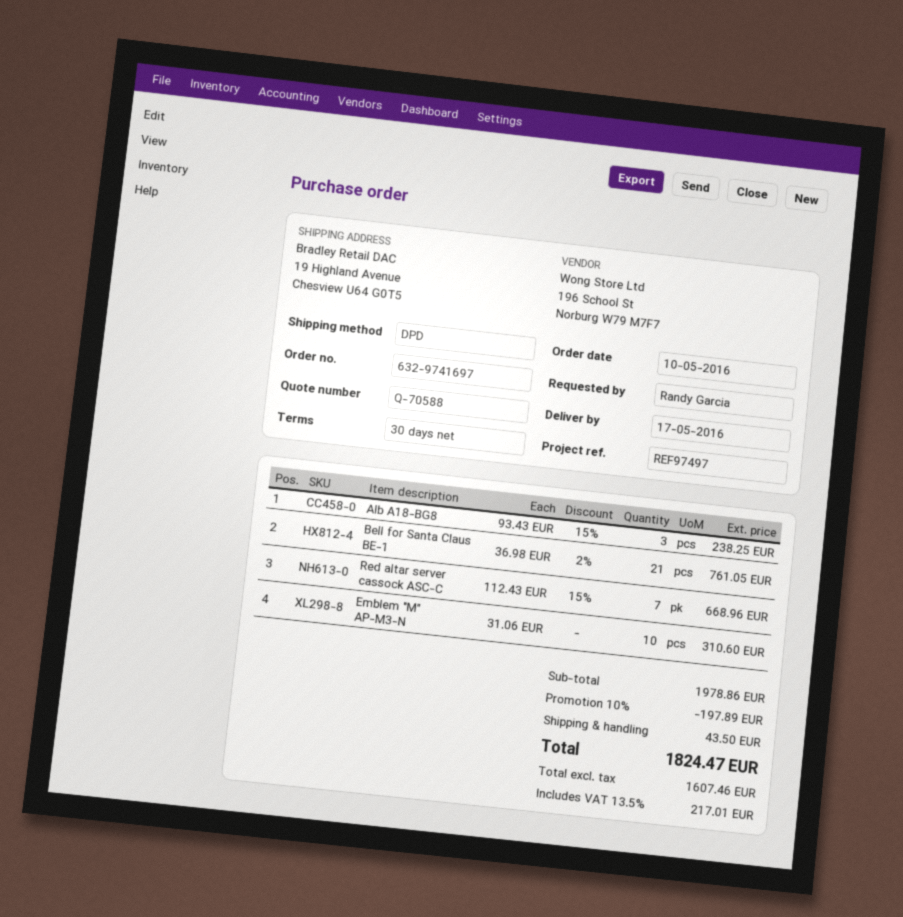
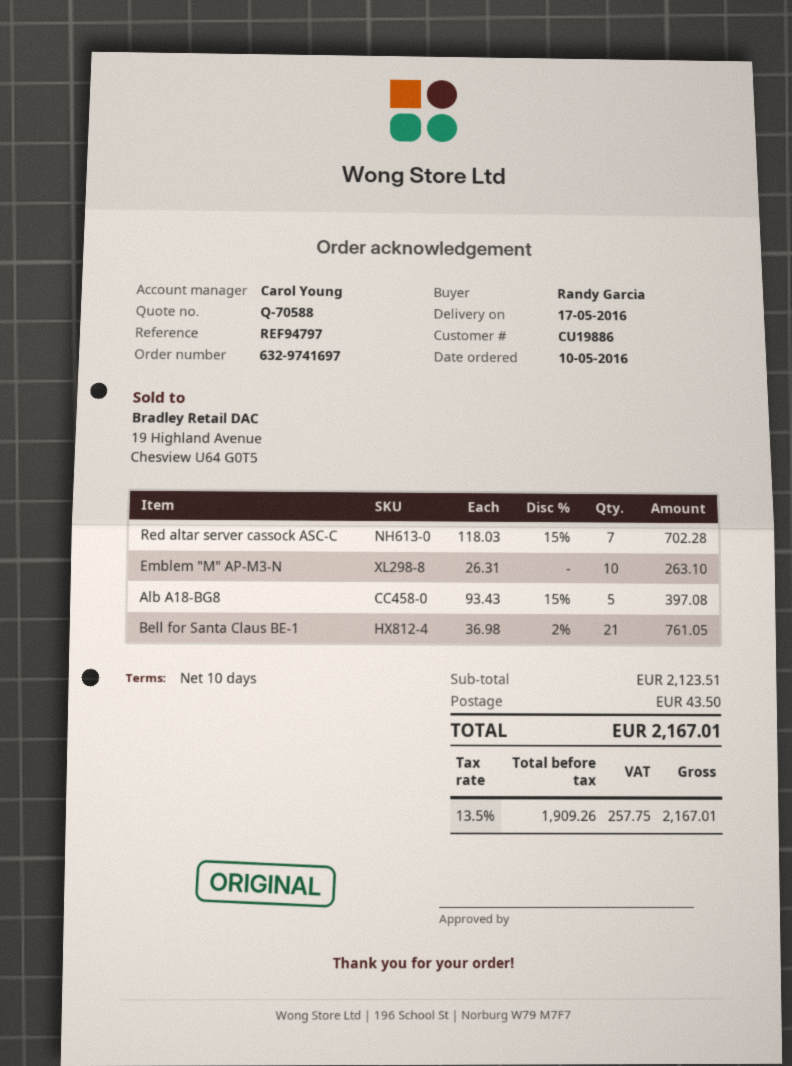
payment terms: 30 days -> 10 days
reference: REF97497 -> REF94797
Alb A18-BG8: 3 x 93.43 - 15% = 238.25 -> 5 x 93.43 - 15% = 397.08
Red altar server cassock ASC-C: 7 x 112.43 - 15% = 668.96 -> 7 x 118.03 - 15% = 702.28
Emblem "M" AP-M3-N: 10 x 31.06 = 310.60 -> 10 x 26.31 = 263.10
subtotal: 1978.86 -> 2123.51
discount: 10% = 197.89 -> none
net: 1607.46 -> 1909.26
tax: 13.5% = 217.01 -> 13.5% = 257.75
total: 1824.47 -> 2167.01

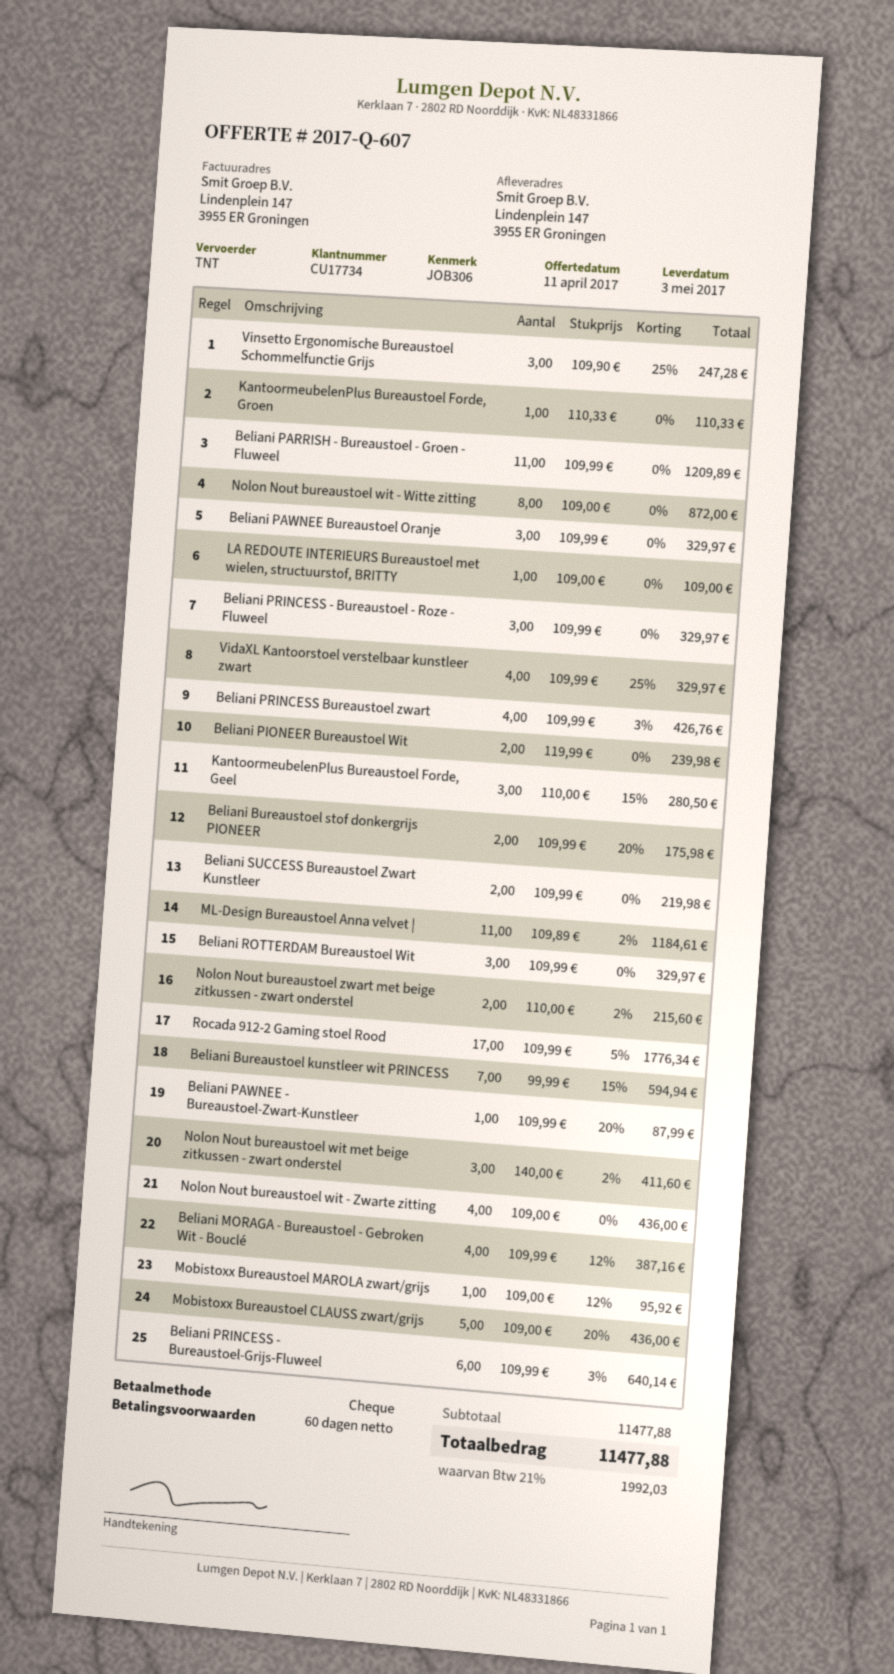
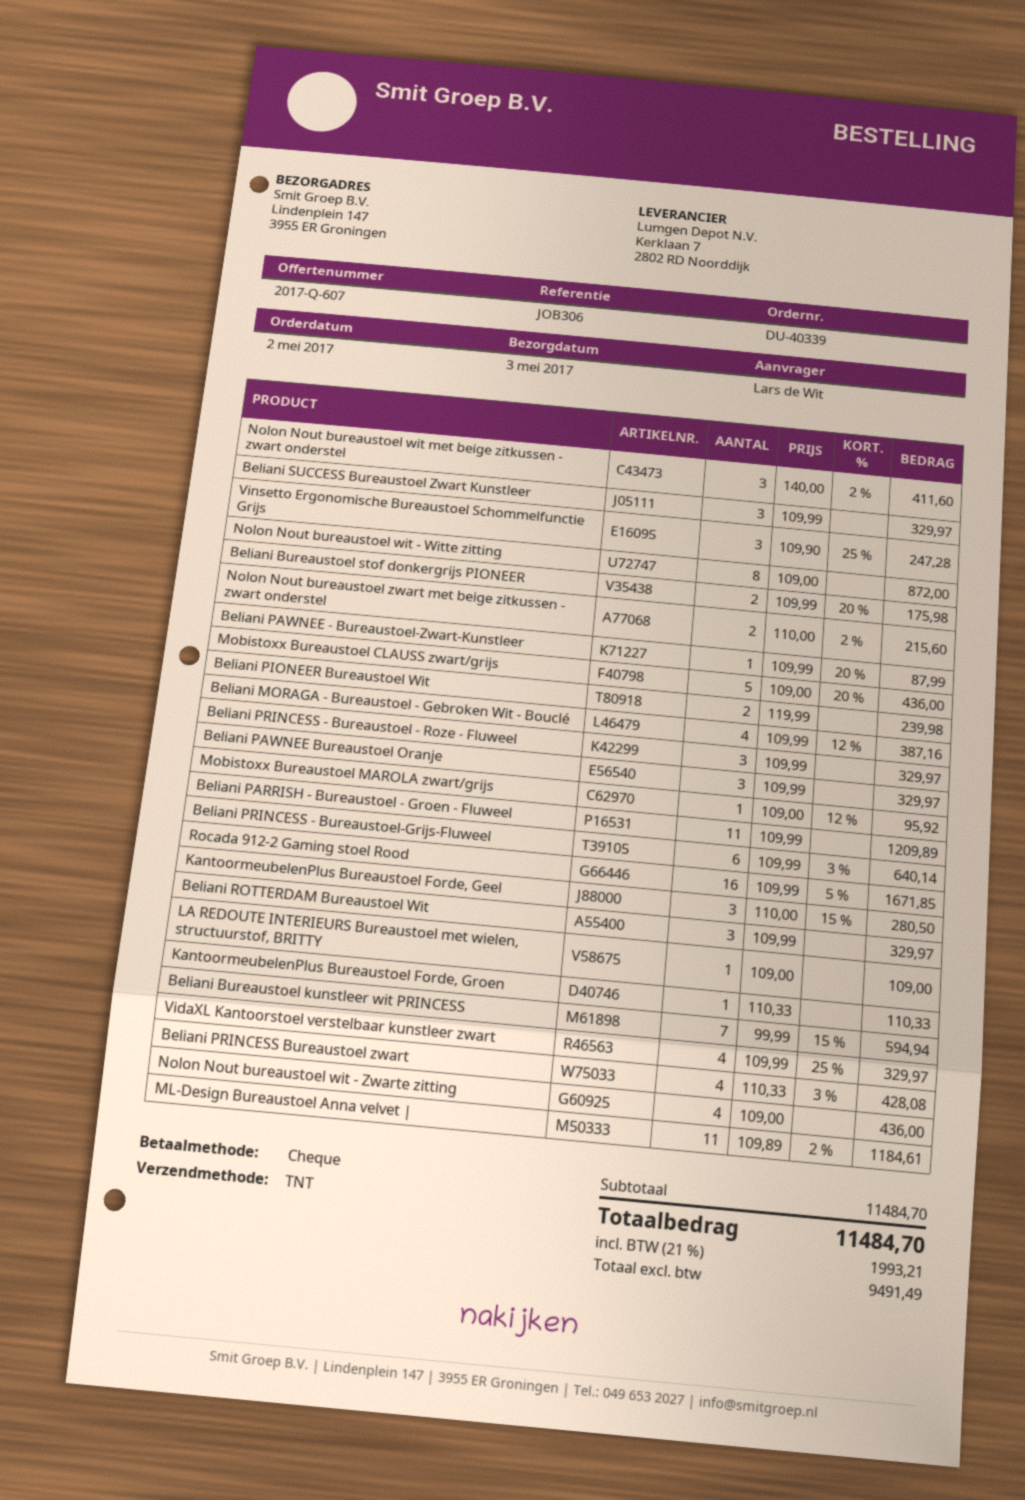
Beliani PRINCESS Bureaustoel zwart: 4 x 109.99 - 3% = 426.76 -> 4 x 110.33 - 3% = 428.08
Beliani SUCCESS Bureaustoel Zwart Kunstleer: 2 x 109.99 = 219.98 -> 3 x 109.99 = 329.97
Rocada 912-2 Gaming stoel Rood: 17 x 109.99 - 5% = 1776.34 -> 16 x 109.99 - 5% = 1671.85
subtotal: 11477.88 -> 11484.70
tax: 21% = 1992.03 -> 21% = 1993.21
total: 11477.88 -> 11484.70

• • •

Problem to solve -
The lines to be extracted begin at the line containing "tax: 13.5% = 217.01 -> 13.5% = 257.75" and continue through the final line of the material above, both ends included. Reproduce them exactly, without the pictures.

Solved exercise -
tax: 13.5% = 217.01 -> 13.5% = 257.75
total: 1824.47 -> 2167.01

Beliani PRINCESS Bureaustoel zwart: 4 x 109.99 - 3% = 426.76 -> 4 x 110.33 - 3% = 428.08
Beliani SUCCESS Bureaustoel Zwart Kunstleer: 2 x 109.99 = 219.98 -> 3 x 109.99 = 329.97
Rocada 912-2 Gaming stoel Rood: 17 x 109.99 - 5% = 1776.34 -> 16 x 109.99 - 5% = 1671.85
subtotal: 11477.88 -> 11484.70
tax: 21% = 1992.03 -> 21% = 1993.21
total: 11477.88 -> 11484.70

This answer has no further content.